*** Opening of Given records ***
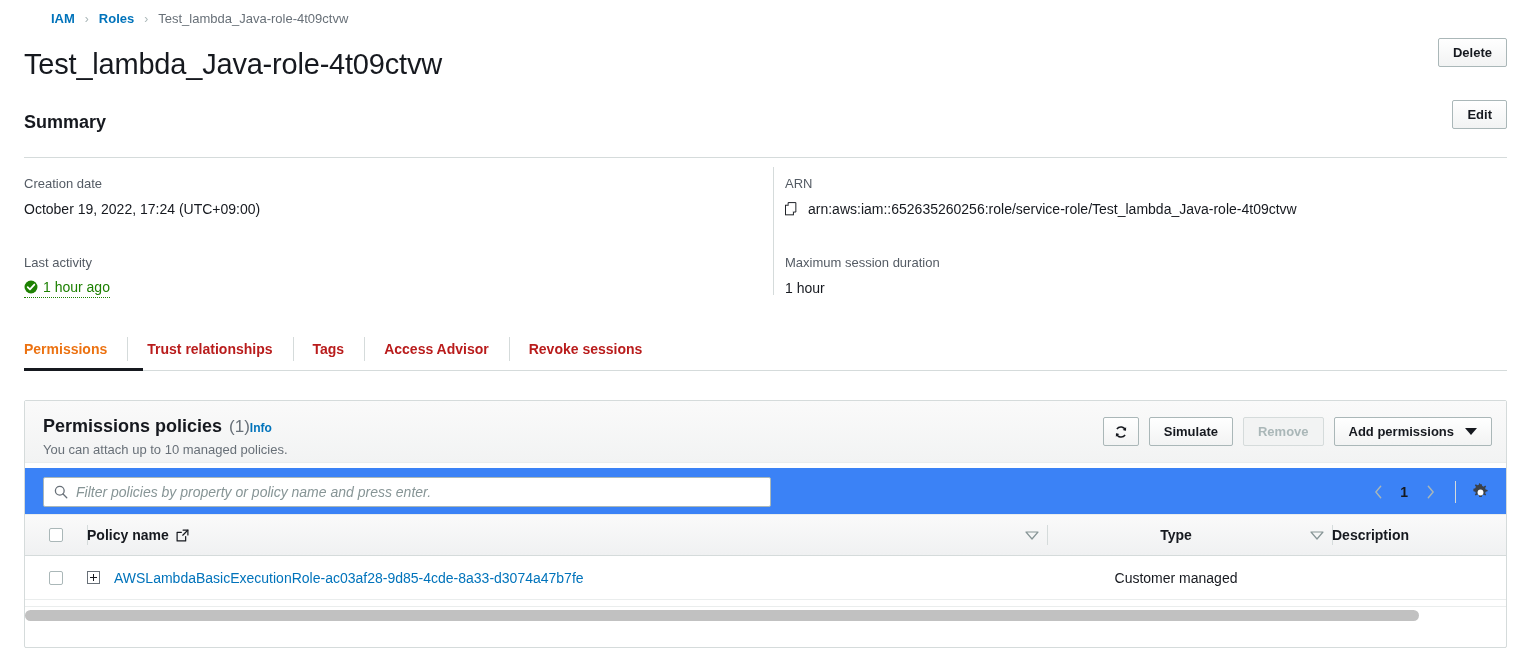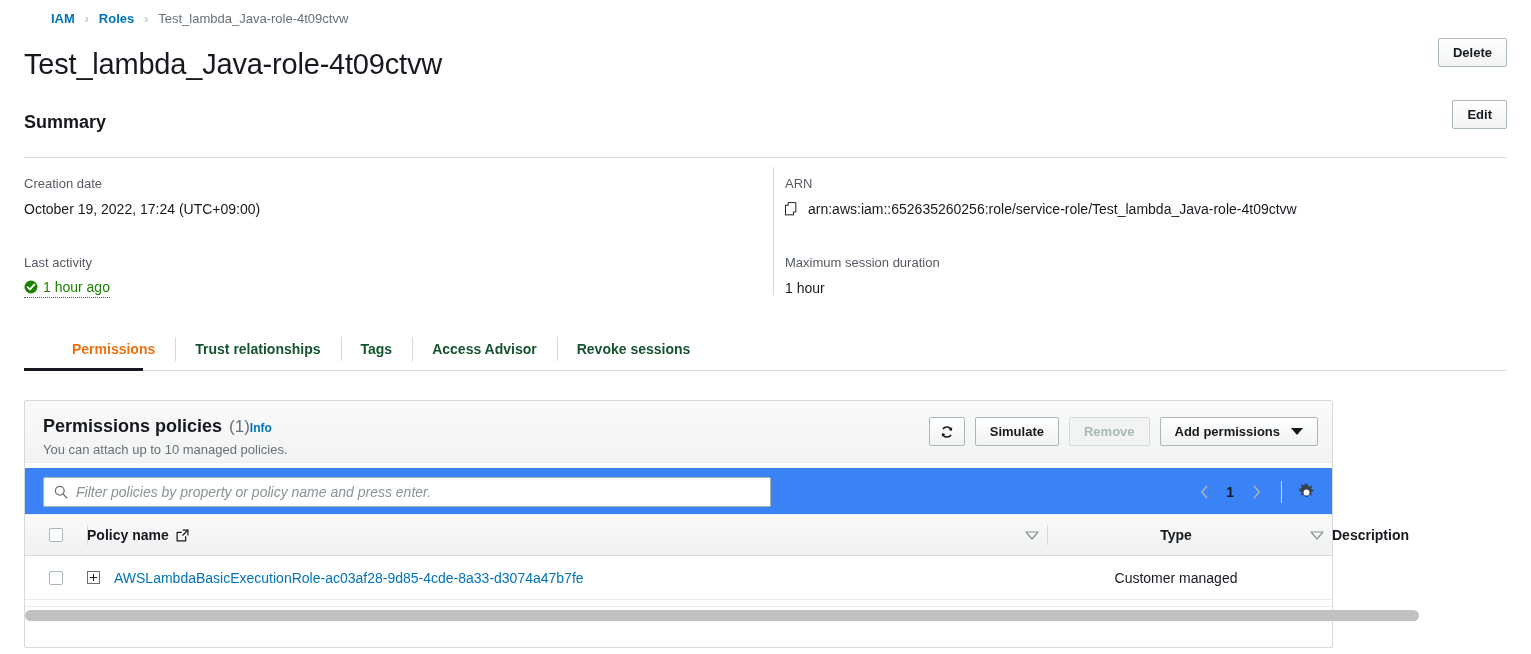--- a/index.html
+++ b/index.html
@@ -172,36 +172,36 @@
     display: flex;
     align-items: stretch;
     height: 42px;
   }
   .tab {
     display: flex;
     align-items: center;
     padding: 0 20px;
     font-size: 14px;
     font-weight: 700;
-    color: #14532d;
+    color: #b91c1c;
     cursor: pointer;
     position: relative;
     white-space: nowrap;
   }
   .tab:first-child { padding-left: 0; padding-right: 20px; }
   .tab + .tab::before {
     content: "";
     position: absolute;
     left: 0;
     top: 9px;
     bottom: 9px;
     width: 1px;
     background: #d5dbdb;
   }
-  .tab.active { color: #ec7211; margin-left: 48px; }
+  .tab.active { color: #ec7211; }
   .tabs-baseline {
     position: absolute;
     left: 24px;
     top: 370px;
     width: 1483px;
     height: 1px;
     background: #d5dbdb;
   }
   .tab-active-underline {
     position: absolute;
@@ -210,21 +210,21 @@
     width: 119px;
     height: 3px;
     background: #16191f;
   }
 
   
   .panel {
     position: absolute;
     left: 24px;
     top: 400px;
-    width: 1309px;
+    width: 1483px;
     height: 248px;
     background: #ffffff;
     border: 1px solid #d5dbdb;
     border-radius: 2px;
     box-sizing: border-box;
   }
   .panel-header {
     position: absolute;
     left: 0;
     top: 0;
*** Close of Given records ***
*Directions for this task:* Return all of the entries exactly as written, but drop any pictures they hold.

*Expected output:*
--- a/index.html
+++ b/index.html
@@ -172,36 +172,36 @@
     display: flex;
     align-items: stretch;
     height: 42px;
   }
   .tab {
     display: flex;
     align-items: center;
     padding: 0 20px;
     font-size: 14px;
     font-weight: 700;
-    color: #14532d;
+    color: #b91c1c;
     cursor: pointer;
     position: relative;
     white-space: nowrap;
   }
   .tab:first-child { padding-left: 0; padding-right: 20px; }
   .tab + .tab::before {
     content: "";
     position: absolute;
     left: 0;
     top: 9px;
     bottom: 9px;
     width: 1px;
     background: #d5dbdb;
   }
-  .tab.active { color: #ec7211; margin-left: 48px; }
+  .tab.active { color: #ec7211; }
   .tabs-baseline {
     position: absolute;
     left: 24px;
     top: 370px;
     width: 1483px;
     height: 1px;
     background: #d5dbdb;
   }
   .tab-active-underline {
     position: absolute;
@@ -210,21 +210,21 @@
     width: 119px;
     height: 3px;
     background: #16191f;
   }
 
   
   .panel {
     position: absolute;
     left: 24px;
     top: 400px;
-    width: 1309px;
+    width: 1483px;
     height: 248px;
     background: #ffffff;
     border: 1px solid #d5dbdb;
     border-radius: 2px;
     box-sizing: border-box;
   }
   .panel-header {
     position: absolute;
     left: 0;
     top: 0;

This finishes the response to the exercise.